The final prompt should resemble the image provided below.

Basic Chatbot Prompt image

Step 4: Creating a VAKFlow

With the basic prompt set up, it's time to create a simple VAKFlow.

  • Navigate to the VAKFlow Playground from the sidebar.
  • In the top-right corner, click the "Create VAKFlow" button to initiate a new VAKFlow.
  • Name the flow FoodSprint Basic VAKFlow and leave the description field blank for now.
  • Finally, click the "Create VAKFlow" button to complete the process.

VAKFlow Playground image

Step 5 : Creating a basic chatbot

Now that we have everything in place, let's go ahead and create a basic chatbot.

  • After creating a VAKFlow, you will be automatically redirected to the newly created drag-and-drop LLM orchestration playground, where you can design, build, and test your chatbot.
  • Drag and drop three nodes from left to right: InputPrompt, LLM, and ChatMemoryOutput.
  • In the InputPrompt node, select the "FoodSprint Basic Prompt" template from the dropdown menu to activate the prompt we created in Step 3.
  • Connect the output (red edge) of the InputPrompt node to the input (green edge) of the LLM node.
  • Next, connect the output (red edge) of the LLM node to the input (green edge) of the ChatMemoryOutput node.
  • Finally, click the "Save" button in the top right corner to save your VAKFlow changes.

The final VAKFlow should resemble the image provided below.

Basic VAKFlow image

Step 6 : Build & Testing

  • Now let's build the VAKFlow by clicking on "Build" button at the top-right corner, and you are ready to test the chatbot.
  • To test the chatbot, click on "Test" button at the top right of the screen.

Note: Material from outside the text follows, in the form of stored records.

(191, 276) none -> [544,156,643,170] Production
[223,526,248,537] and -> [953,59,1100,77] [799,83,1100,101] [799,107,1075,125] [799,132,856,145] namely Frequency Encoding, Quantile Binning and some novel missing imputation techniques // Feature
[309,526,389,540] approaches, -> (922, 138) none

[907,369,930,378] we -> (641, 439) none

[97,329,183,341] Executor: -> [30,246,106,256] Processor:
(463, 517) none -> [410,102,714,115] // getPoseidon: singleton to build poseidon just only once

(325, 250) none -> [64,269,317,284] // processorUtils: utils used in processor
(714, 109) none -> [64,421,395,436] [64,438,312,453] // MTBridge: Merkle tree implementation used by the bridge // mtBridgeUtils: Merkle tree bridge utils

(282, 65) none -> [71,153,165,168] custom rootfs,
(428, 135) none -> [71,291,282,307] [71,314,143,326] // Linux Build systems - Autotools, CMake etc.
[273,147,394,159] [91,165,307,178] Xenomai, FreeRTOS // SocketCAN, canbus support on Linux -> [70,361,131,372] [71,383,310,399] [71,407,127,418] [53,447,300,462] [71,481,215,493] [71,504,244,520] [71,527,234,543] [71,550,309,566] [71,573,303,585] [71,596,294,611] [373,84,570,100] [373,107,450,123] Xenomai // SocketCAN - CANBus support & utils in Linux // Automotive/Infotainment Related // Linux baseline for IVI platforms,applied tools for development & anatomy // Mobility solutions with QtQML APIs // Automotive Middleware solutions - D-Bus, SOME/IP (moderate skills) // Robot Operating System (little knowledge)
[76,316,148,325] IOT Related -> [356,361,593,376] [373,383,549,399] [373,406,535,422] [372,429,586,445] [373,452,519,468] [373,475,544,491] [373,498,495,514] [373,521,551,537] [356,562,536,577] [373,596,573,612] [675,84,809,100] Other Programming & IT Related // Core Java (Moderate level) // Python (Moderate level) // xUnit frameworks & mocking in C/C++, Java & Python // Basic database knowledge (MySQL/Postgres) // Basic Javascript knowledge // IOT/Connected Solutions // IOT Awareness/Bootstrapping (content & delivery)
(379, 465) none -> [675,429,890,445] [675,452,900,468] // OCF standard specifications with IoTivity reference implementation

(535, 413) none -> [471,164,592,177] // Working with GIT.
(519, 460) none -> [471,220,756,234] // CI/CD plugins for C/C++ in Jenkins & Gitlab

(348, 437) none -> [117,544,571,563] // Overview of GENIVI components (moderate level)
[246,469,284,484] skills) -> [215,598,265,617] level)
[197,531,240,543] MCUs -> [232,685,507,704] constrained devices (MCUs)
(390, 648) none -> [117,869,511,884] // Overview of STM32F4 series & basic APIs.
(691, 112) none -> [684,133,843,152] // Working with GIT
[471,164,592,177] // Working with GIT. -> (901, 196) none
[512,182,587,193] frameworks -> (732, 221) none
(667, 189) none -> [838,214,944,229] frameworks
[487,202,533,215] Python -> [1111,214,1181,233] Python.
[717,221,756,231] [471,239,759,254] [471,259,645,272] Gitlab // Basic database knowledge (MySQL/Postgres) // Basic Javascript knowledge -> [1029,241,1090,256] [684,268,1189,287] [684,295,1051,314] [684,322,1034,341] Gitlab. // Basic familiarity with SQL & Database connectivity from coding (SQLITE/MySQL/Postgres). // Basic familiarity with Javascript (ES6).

This will open up a chat popup to interact with chatbot.

Build and test VAKFlow image

  • Try asking :
- What are the payment options accepted by FoodSprint?
- I want to contact support. Give me details.

And that’s it! Your chatbot is now ready to use!

Optimizing Prompts

Keep in mind that your chatbot will respond based on the prompt you’ve provided. To achieve the best results, optimizing your prompt is crucial. For more advanced chatbots, you'll need to dynamically add RAG (Retrieval-Augmented Generation) contexts using vector embeddings. This process is explained in the Advanced RAG Chatbot: Quick Guide tutorial.

What Next?

  • Have fun playing & experimenting with it!
    • Experiment with prompt templates to build unique & interesting LLM applications.
    • Experiment with different tunable paramters of nodes.
  • Build Advanced RAG Chatbot for a website using RAG (Retrieval-Augmented Generation).
  • Configure your chatbot to integrate the chatbot into your website/app using various options like VAKChat for ReactJS, Vanilla JS or REST API for streaming the response.